Dataset entries -
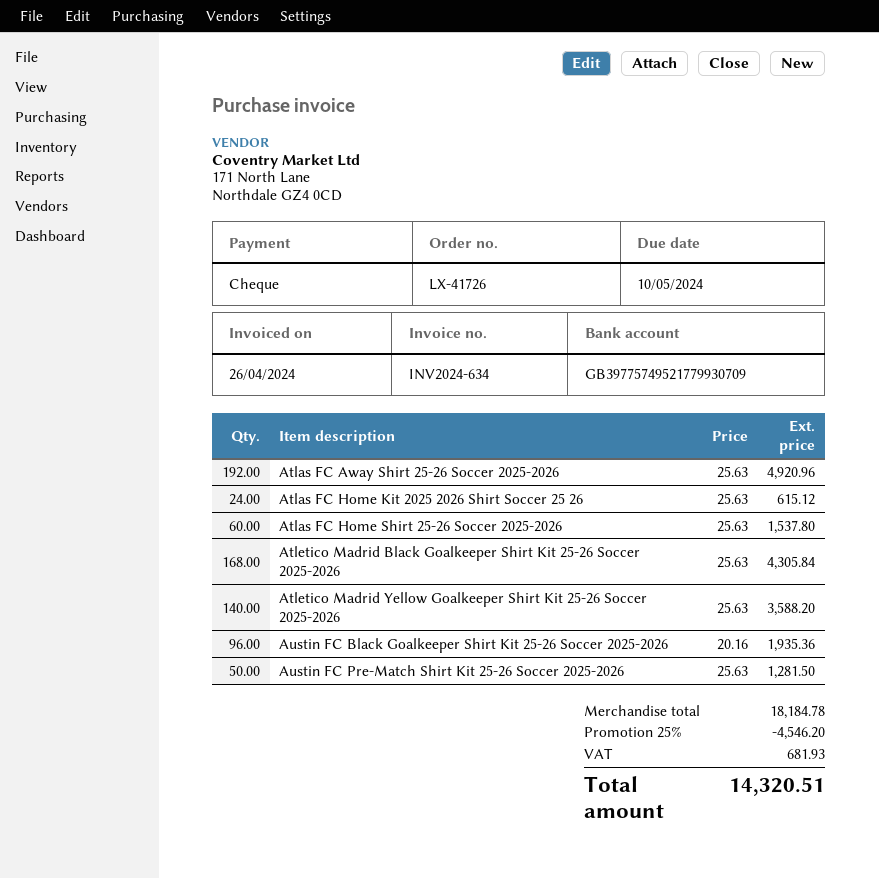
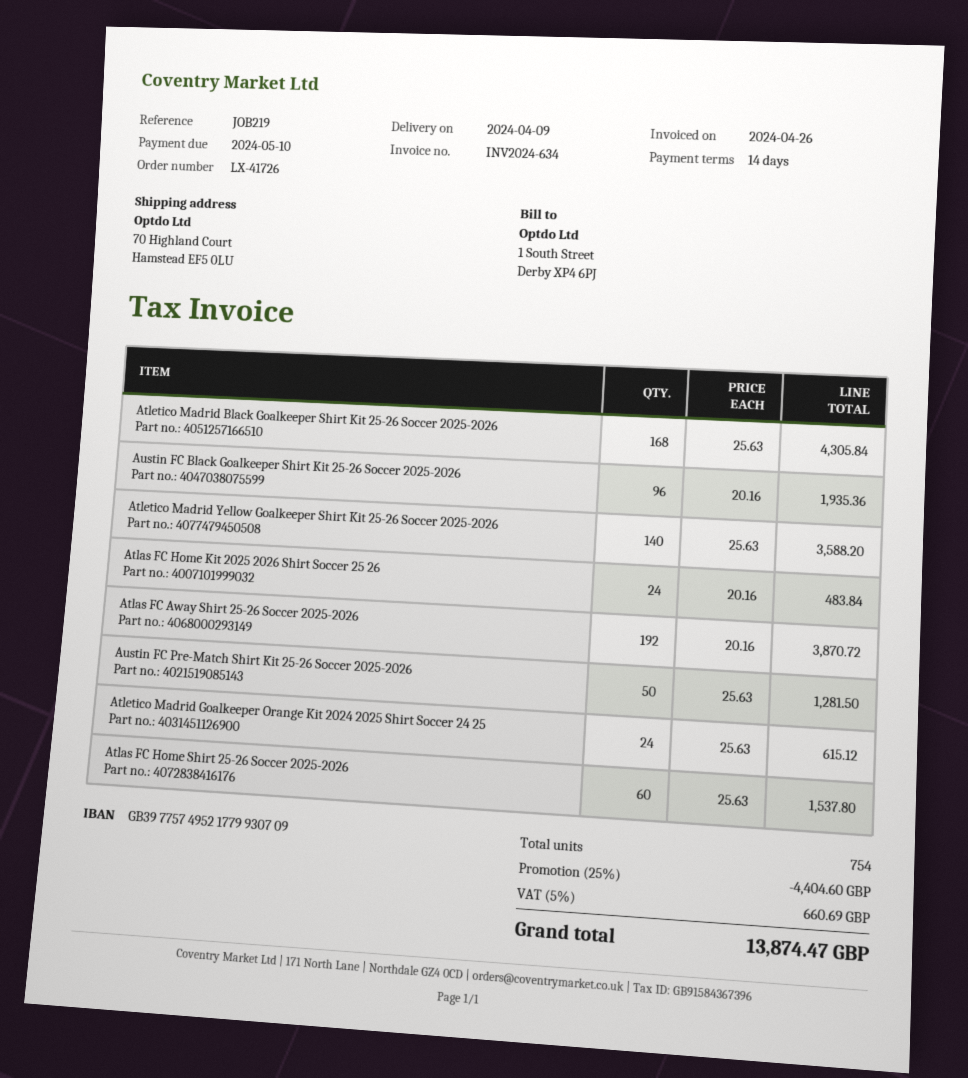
Atlas FC Away Shirt 25-26 Soccer 2025-2026: 192 x 25.63 = 4920.96 -> 192 x 20.16 = 3870.72
Atlas FC Home Kit 2025 2026 Shirt Soccer 25 26: 24 x 25.63 = 615.12 -> 24 x 20.16 = 483.84
Atletico Madrid Goalkeeper Orange Kit 2024 2025 Shirt Soccer 24 25: none -> 24 x 25.63 = 615.12
discount: 25% = 4546.20 -> 25% = 4404.60
tax: 681.93 -> 660.69
total: 14320.51 -> 13874.47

Directions - Return the material word for word. Pictures are not part of the copy.

Response area -
Atlas FC Away Shirt 25-26 Soccer 2025-2026: 192 x 25.63 = 4920.96 -> 192 x 20.16 = 3870.72
Atlas FC Home Kit 2025 2026 Shirt Soccer 25 26: 24 x 25.63 = 615.12 -> 24 x 20.16 = 483.84
Atletico Madrid Goalkeeper Orange Kit 2024 2025 Shirt Soccer 24 25: none -> 24 x 25.63 = 615.12
discount: 25% = 4546.20 -> 25% = 4404.60
tax: 681.93 -> 660.69
total: 14320.51 -> 13874.47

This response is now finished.